# Angular momentum and Expectation values (Another question)

1. Nov 15, 2009

### Ben4000

1. The problem statement, all variables and given/known data

Using the fact that ,$$\left\langle \hat{L}_{x}^{2} \right\rangle = \left\langle \hat{L}_{y}^{2} \right\rangle$$ show that $$\left\langle \hat{L}_{x}^{2} \right\rangle = 1/2 \hbar^{2}(l(l+1)-m^{2}.$$

3. The attempt at a solution

$$L^{2} \left|l,m\right\rangle = \hbar^{2}l(l+1) \left|l,m\right\rangle$$

$$L_{z} \left|l,m\right\rangle = \hbar m \left|l,m\right\rangle$$

$$\left\langle \hat{L}^{2} \right\rangle = \hbar^{2}l(l+1)$$

$$\left\langle \hat{L}_{z}^{2} \right\rangle = (\hbar m)^{2}$$

$$\left\langle \hat{L}^{2} \right\rangle = \left\langle \hat{L}_{x}^{2} \right\rangle + \left\langle \hat{L}_{y}^{2} \right\rangle + \left\langle \hat{L}_{z}^{2} \right\rangle$$

$$\left\langle \hat{L}_{x}^{2} \right\rangle = 1/2 (\left\langle \hat{L}^{2} \right\rangle - \left\langle \hat{L}_{z}^{2} \right\rangle )$$

I dont think that this is really showing the solution since i have just stated that

$$\left\langle \hat{L}^{2} \right\rangle = \left\langle \hat{L}_{x}^{2} \right\rangle + \left\langle \hat{L}_{y}^{2} \right\rangle + \left\langle \hat{L}_{z}^{2} \right\rangle$$

and

$$\left\langle \hat{L}_{z}^{2} \right\rangle = (\hbar m)^{2}$$. Unless it is genrally true that $$\left\langle \hat{L}^{2} \right\rangle = \left\langle \hat{L} \right\rangle^{2$$

What do you think?

Last edited: Nov 15, 2009
2. Nov 16, 2009

### gabbagabbahey

In order to calculate any expectation value, you need to know the state of the system. I assume that you are trying to calculate $\langle \hat{L}_x^2\rangle$ in the state $|l,m\rangle$?

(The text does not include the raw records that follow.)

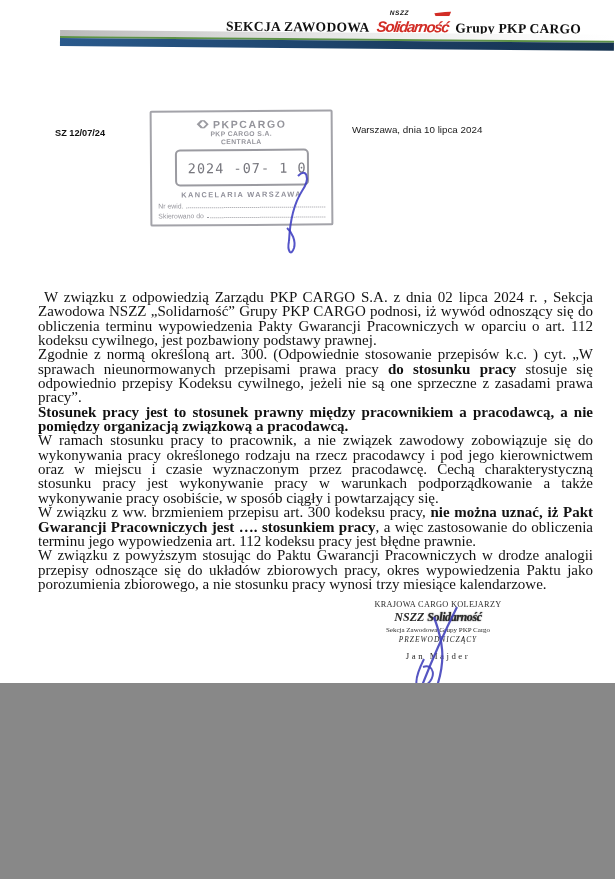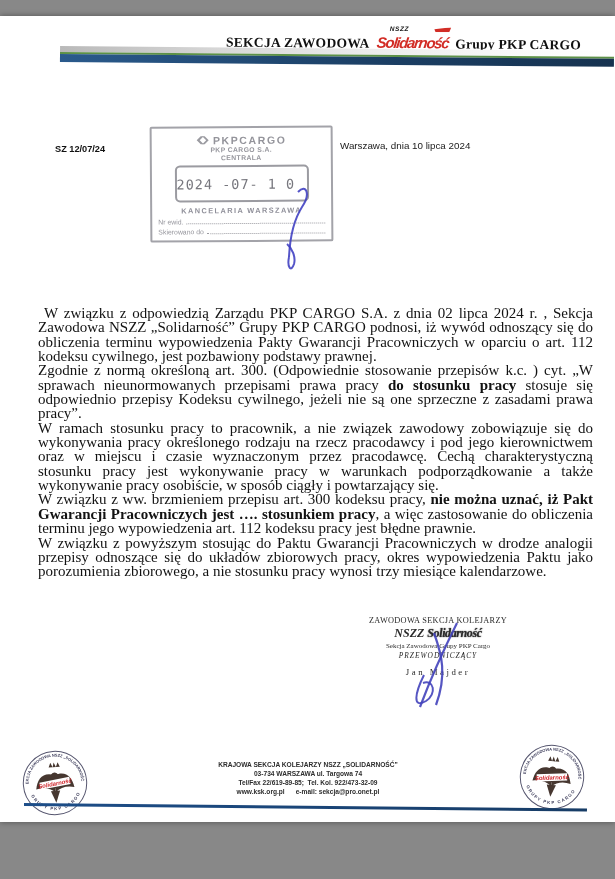--- a/index.html
+++ b/index.html
@@ -3,8 +3,8 @@
 <meta charset="utf-8">
 <style>
   html,body{margin:0;padding:0;background:#888;}
-  .page{position:relative;width:615px;height:806px;background:#fff;overflow:hidden;
-        font-family:"Liberation Serif",serif;box-shadow:0 0 6px rgba(0,0,0,.4);margin:16px auto;}
+  .page{position:relative;width:615px;height:683px;background:#fff;overflow:hidden;
+        font-family:"Liberation Serif",serif;box-shadow:0 0 6px rgba(0,0,0,.4);margin:0 auto;}
 
   
   .title-row{position:absolute;left:226px;top:9px;display:flex;align-items:flex-end;gap:7px;

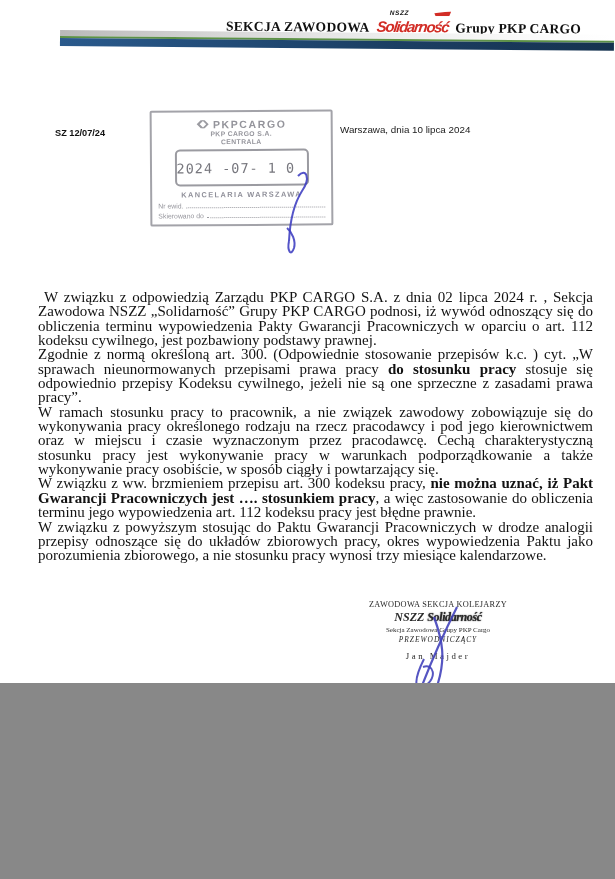--- a/index.html
+++ b/index.html
@@ -48,7 +48,7 @@
 
   .pen{position:absolute;pointer-events:none;}
 
-  .dateline{position:absolute;left:340px;top:124px;font-family:"Liberation Sans",sans-serif;
+  .dateline{position:absolute;left:352px;top:124px;font-family:"Liberation Sans",sans-serif;
             font-size:9.8px;color:#1a1a1a;text-align:right;}
 
   .recipient{position:absolute;left:352px;top:181px;font-weight:bold;font-size:12px;

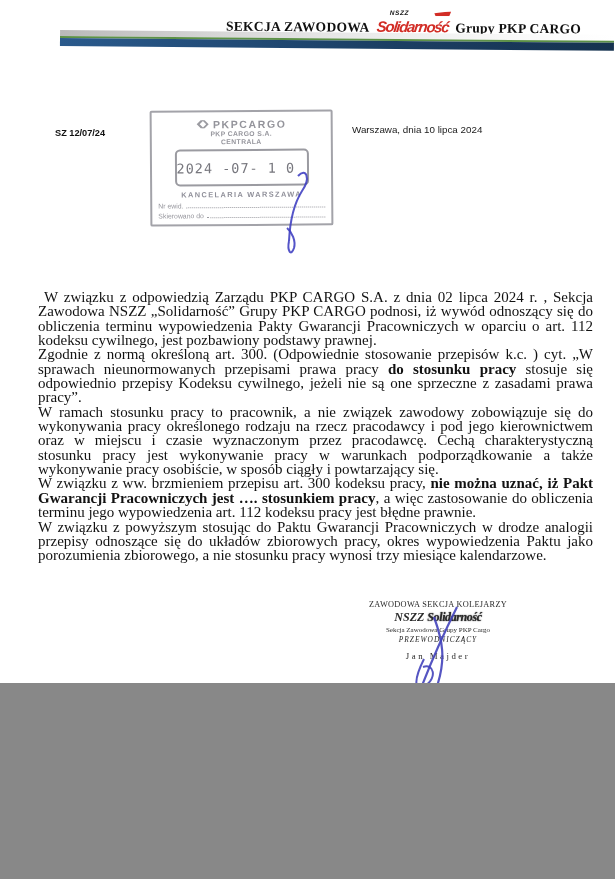--- a/index.html
+++ b/index.html
@@ -39,7 +39,7 @@
                display:flex;justify-content:center;align-items:center;gap:3px;}
   .stamp-sub{font-size:6.8px;letter-spacing:.4px;line-height:8px;font-weight:bold;color:#96969d;}
   .date-box{width:130px;height:33px;margin:3px auto 0;border:2px solid #9b9ba1;border-radius:5px;
-            display:flex;align-items:center;justify-content:flex-start;}
+            display:flex;align-items:center;justify-content:flex-end;}
   .date-box span{font-family:"DejaVu Sans Mono",monospace;font-size:13.5px;letter-spacing:1px;
                  color:#77777e;white-space:pre;}
   .stamp-office{margin-top:4px;font-size:7.4px;font-weight:bold;letter-spacing:1.4px;color:#90909a;}

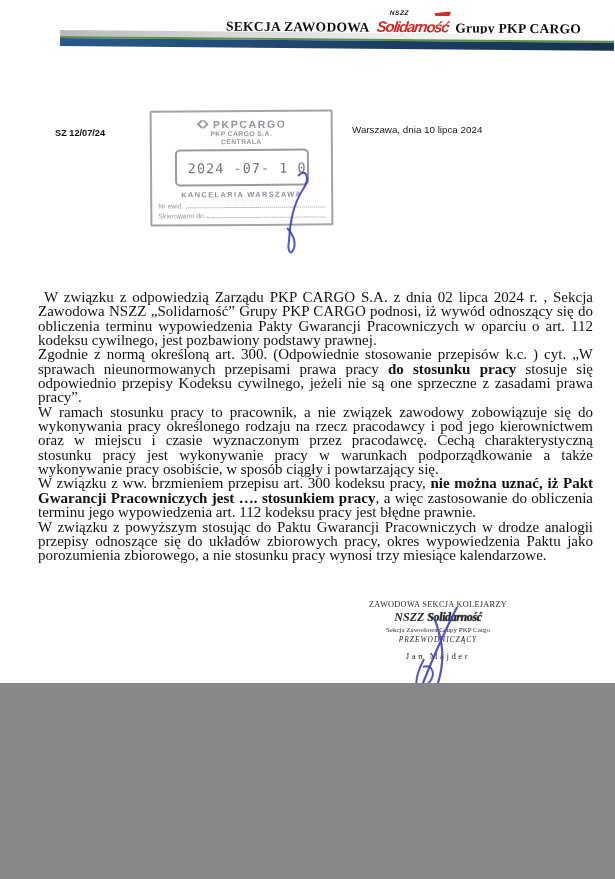--- a/index.html
+++ b/index.html
@@ -140,6 +140,7 @@
   <div class="body">
       <p><span>W związku z odpowiedzią Zarządu PKP CARGO S.A. z dnia 02 lipca 2024 r. , Sekcja Zawodowa NSZZ „Solidarność” Grupy PKP CARGO podnosi, iż wywód odnoszący się do obliczenia terminu wypowiedzenia Pakty Gwarancji Pracowniczych w oparciu o art. 112 kodeksu cywilnego, jest pozbawiony podstawy prawnej.</span></p>
       <p><span>Zgodnie z normą określoną art. 300. (Odpowiednie stosowanie przepisów k.c. ) cyt. „W sprawach nieunormowanych przepisami prawa pracy </span><span class="b">do stosunku pracy</span><span> stosuje się odpowiednio przepisy Kodeksu cywilnego, jeżeli nie są one sprzeczne z zasadami prawa pracy”.</span></p>
+      <p><span class="b">Stosunek pracy jest to stosunek prawny między pracownikiem a pracodawcą, a nie pomiędzy organizacją związkową a pracodawcą.</span></p>
       <p><span>W ramach stosunku pracy to pracownik, a nie związek zawodowy zobowiązuje się do wykonywania pracy określonego rodzaju na rzecz pracodawcy i pod jego kierownictwem oraz w miejscu i czasie wyznaczonym przez pracodawcę. Cechą charakterystyczną stosunku pracy jest wykonywanie pracy w warunkach podporządkowanie a także wykonywanie pracy osobiście, w sposób ciągły i powtarzający się.</span></p>
       <p><span>W związku z ww. brzmieniem przepisu art. 300 kodeksu pracy, </span><span class="b">nie można uznać, iż Pakt  Gwarancji Pracowniczych jest …. stosunkiem pracy</span><span>, a więc zastosowanie do obliczenia terminu jego wypowiedzenia art. 112 kodeksu pracy jest błędne prawnie.</span></p>
       <p><span>W związku z powyższym stosując do Paktu Gwarancji Pracowniczych w drodze analogii przepisy odnoszące się do układów zbiorowych pracy, okres wypowiedzenia Paktu jako porozumienia zbiorowego, a nie stosunku pracy wynosi trzy miesiące kalendarzowe.</span></p>

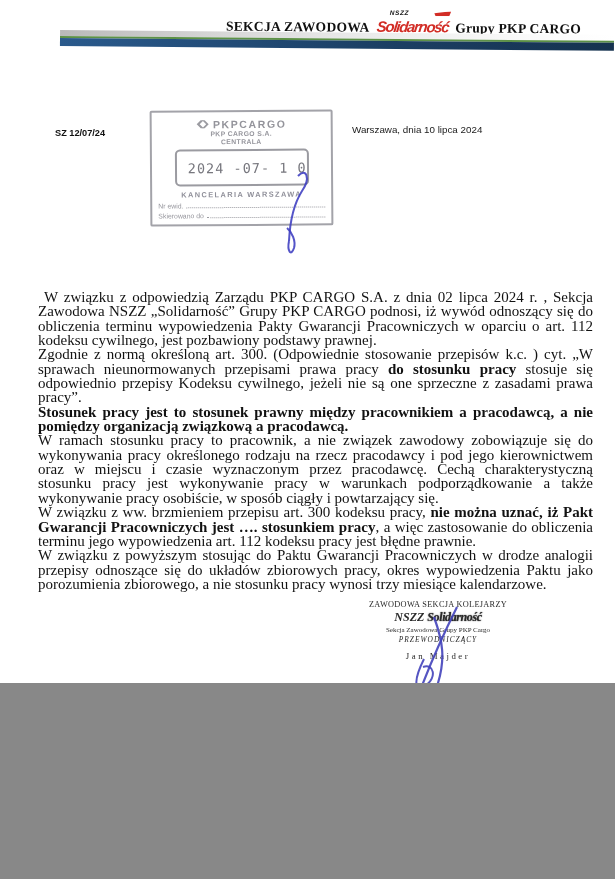--- a/index.html
+++ b/index.html
@@ -147,7 +147,7 @@
     </div>
 
   <div class="sig">
-    <div class="sig-l1">ZAWODOWA SEKCJA KOLEJARZY</div>
+    <div class="sig-l1">KRAJOWA CARGO KOLEJARZY</div>
     <div class="sig-l2">
       <span>NSZZ</span><span class="sig-logo">Solidarność</span>
     </div>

Well, certainly $\langle\hat{L}^2\rangle=\langle\hat{L}_x^2+\hat{L}_y^2+L_z^2\rangle$...What is the definition of expectation value?...Do the inner products involved satisfy properties that will allow you to conclude that $\langle\hat{L}_x^2+\hat{L}_y^2+L_z^2\rangle=\langle\hat{L}_x^2\rangle+\langle\hat{L}_y^2\rangle+\langle\hat{L}_z^2\rangle$?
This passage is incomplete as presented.